WORK ORDER:
Below are some entries. Repeat exactly the lines from the one with "[32,2478,251,2532] %15 | 530,99 TL -> none" through the one with "[557,2478,777,2532] %15 | 530,99 TL -> none", and only those.

BEGIN ENTRIES PROVIDED

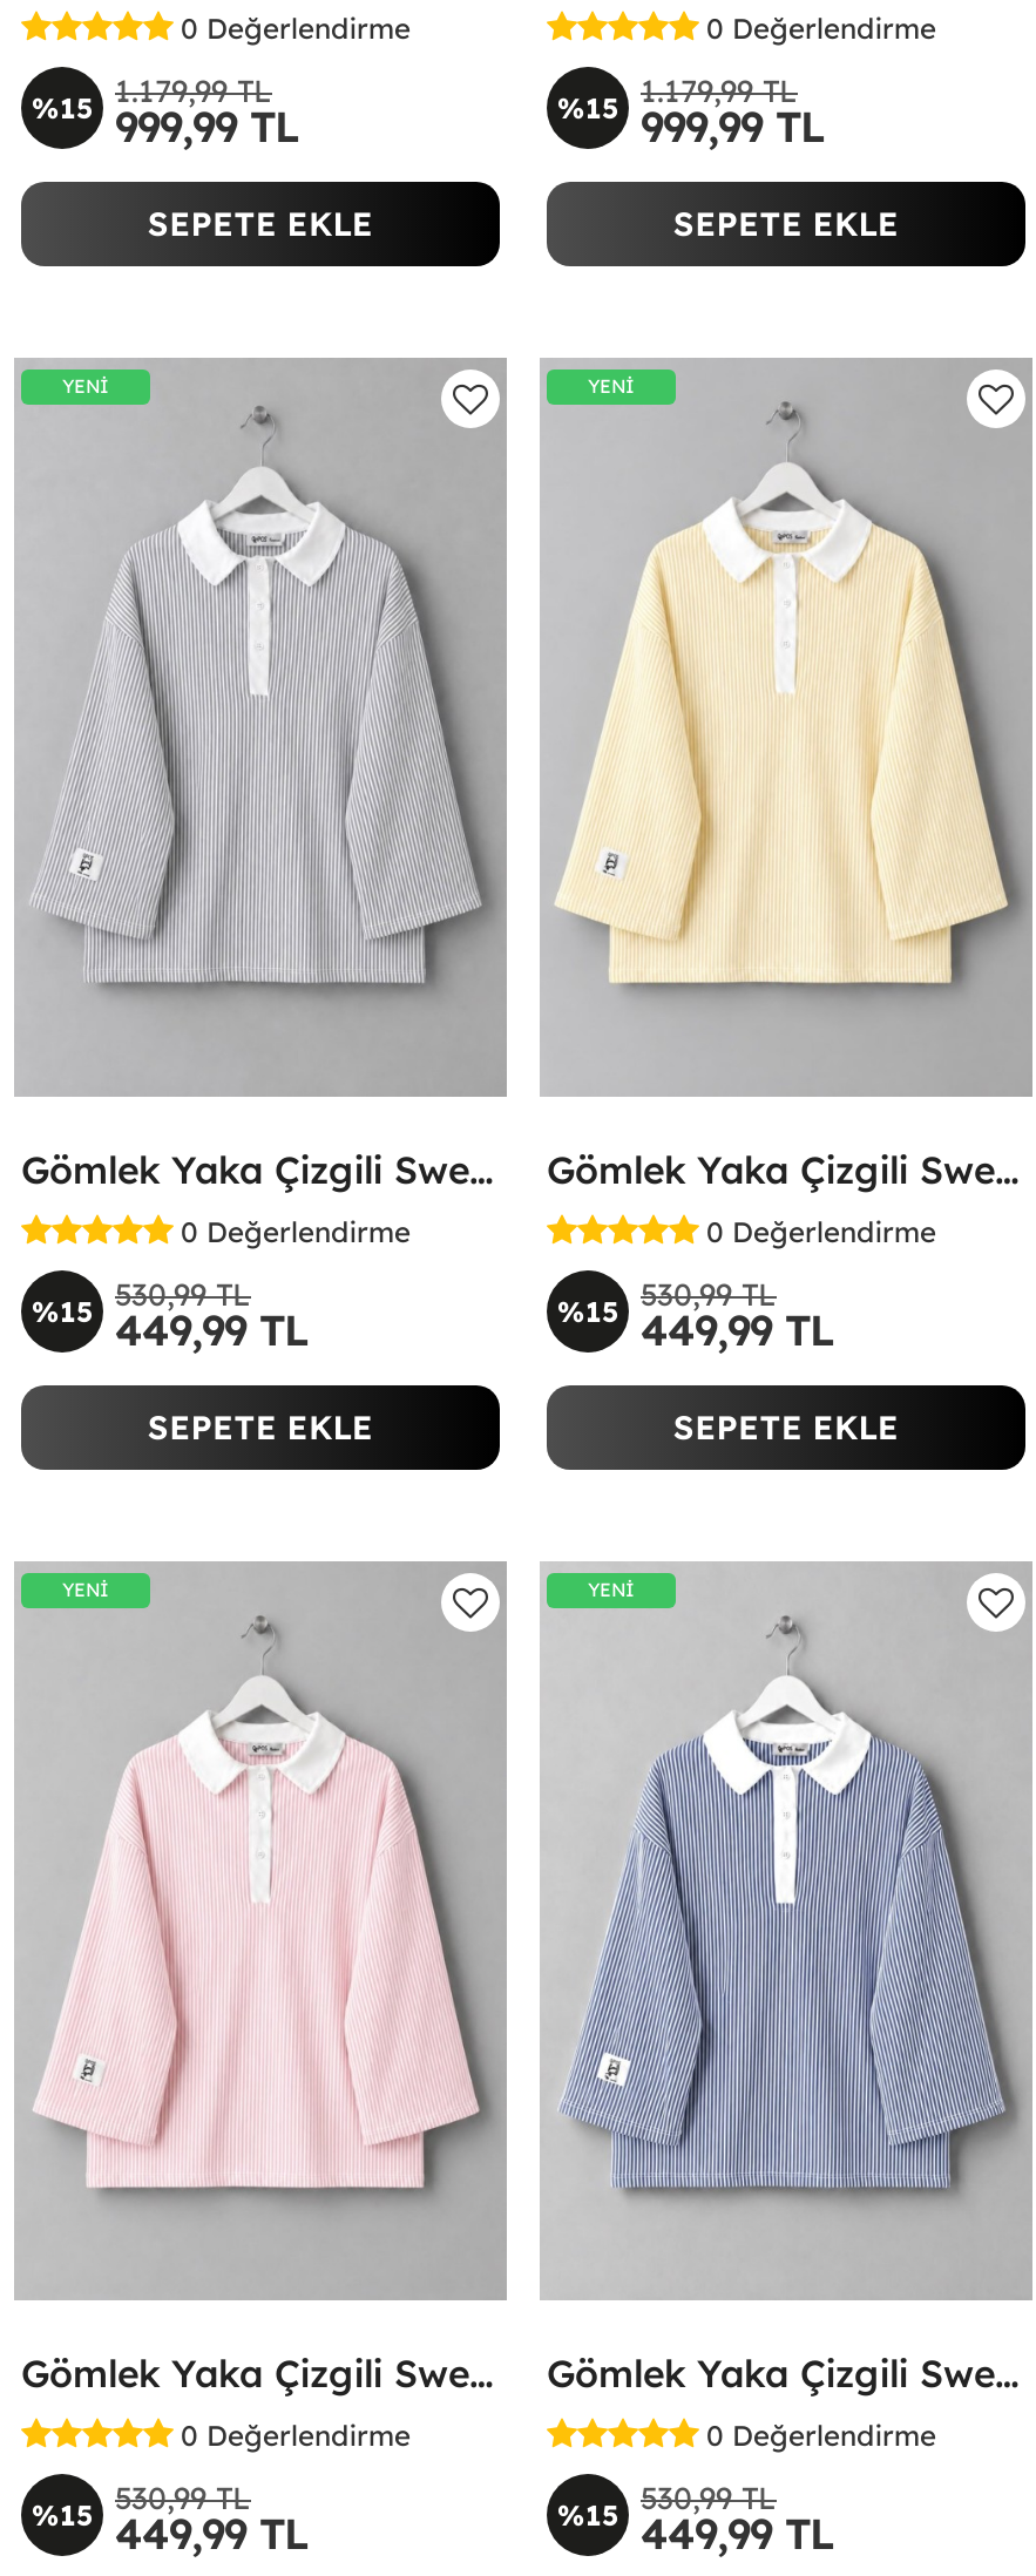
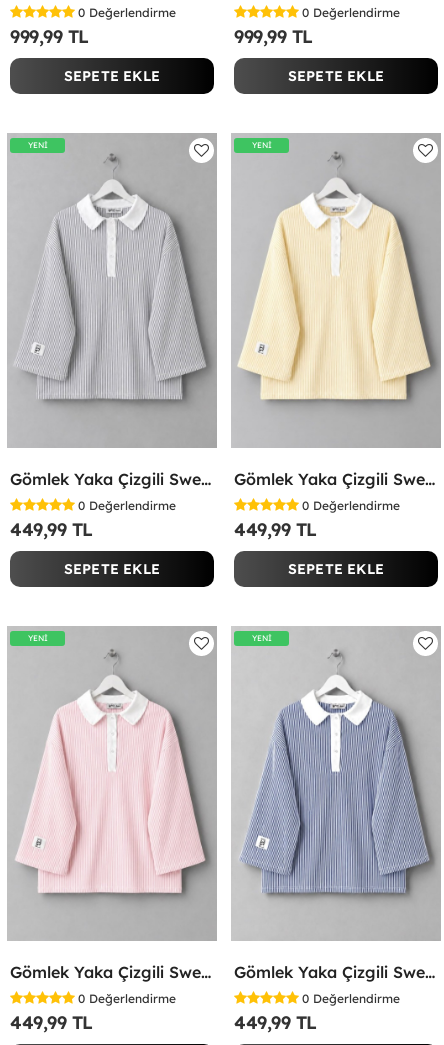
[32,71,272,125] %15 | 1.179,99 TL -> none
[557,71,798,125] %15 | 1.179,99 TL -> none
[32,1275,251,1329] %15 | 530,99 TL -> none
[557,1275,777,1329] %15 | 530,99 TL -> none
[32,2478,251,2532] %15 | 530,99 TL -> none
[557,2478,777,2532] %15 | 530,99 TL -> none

END ENTRIES PROVIDED
BEGIN ENTRIES PROVIDED

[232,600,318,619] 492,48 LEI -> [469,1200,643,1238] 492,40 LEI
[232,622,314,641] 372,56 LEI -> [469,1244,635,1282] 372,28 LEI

END ENTRIES PROVIDED

ANSWER SPACE:
[32,2478,251,2532] %15 | 530,99 TL -> none
[557,2478,777,2532] %15 | 530,99 TL -> none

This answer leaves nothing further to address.